**Task requirements**
Which lines run from the one containing "row MAE Constraint: 0.00" through the last line of the records? Copy them exactly, leaving pictures out.

**Record extracts**

---

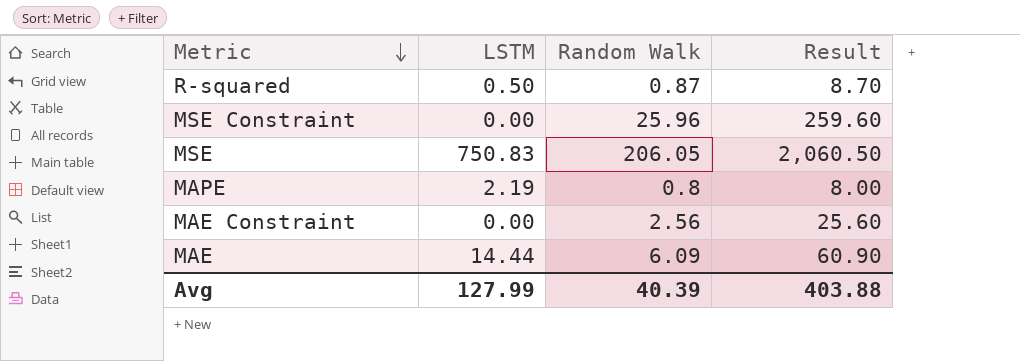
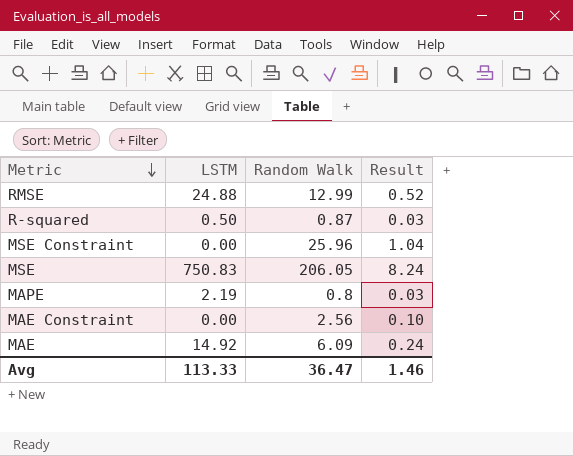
column Result | formula: [Random Walk] * 10 -> [Random Walk] * 0.04
row RMSE: none -> 24.88 | 12.99 | 0.52
MAE | LSTM: 14.44 -> 14.92
Avg | LSTM: 127.99 -> 113.33
Avg | Random Walk: 40.39 -> 36.47
Avg | Result: 403.88 -> 1.46

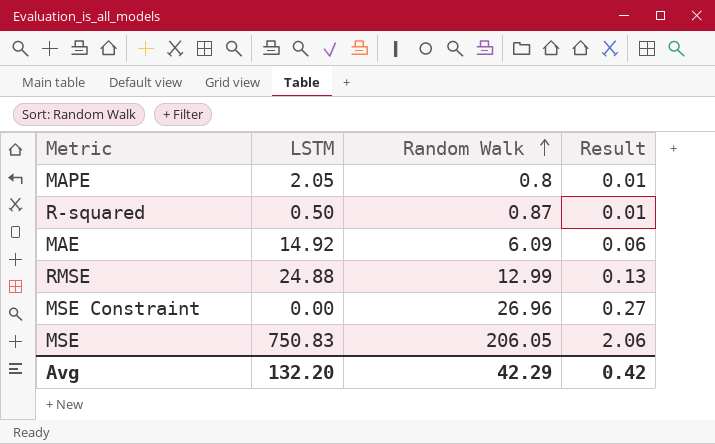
row order: Metric descending -> Random Walk ascending
column Result | formula: [Random Walk] * 0.04 -> [Random Walk] * 0.01
row MAE Constraint: 0.00 | 2.56 | 0.10 -> none
MAPE | LSTM: 2.19 -> 2.05
MSE Constraint | Random Walk: 25.96 -> 26.96
Avg | LSTM: 113.33 -> 132.20
Avg | Random Walk: 36.47 -> 42.29
Avg | Result: 1.46 -> 0.42

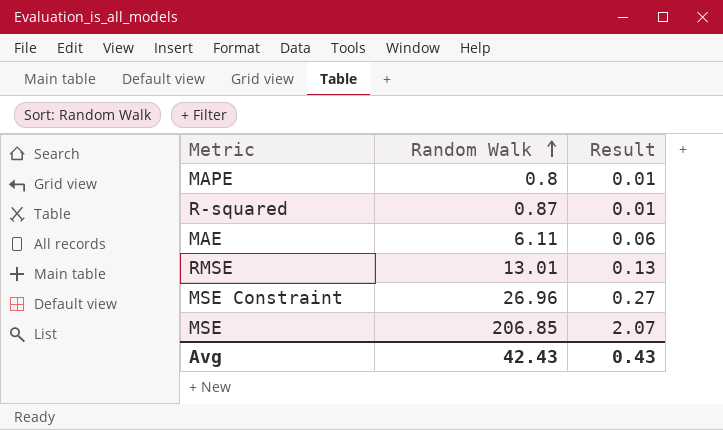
column LSTM | position: 2 -> none
MAE | Random Walk: 6.09 -> 6.11
RMSE | Random Walk: 12.99 -> 13.01
MSE | Random Walk: 206.05 -> 206.85
MSE | Result: 2.06 -> 2.07
Avg | Random Walk: 42.29 -> 42.43
Avg | Result: 0.42 -> 0.43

---

**Response to the exercise**
row MAE Constraint: 0.00 | 2.56 | 0.10 -> none
MAPE | LSTM: 2.19 -> 2.05
MSE Constraint | Random Walk: 25.96 -> 26.96
Avg | LSTM: 113.33 -> 132.20
Avg | Random Walk: 36.47 -> 42.29
Avg | Result: 1.46 -> 0.42

column LSTM | position: 2 -> none
MAE | Random Walk: 6.09 -> 6.11
RMSE | Random Walk: 12.99 -> 13.01
MSE | Random Walk: 206.05 -> 206.85
MSE | Result: 2.06 -> 2.07
Avg | Random Walk: 42.29 -> 42.43
Avg | Result: 0.42 -> 0.43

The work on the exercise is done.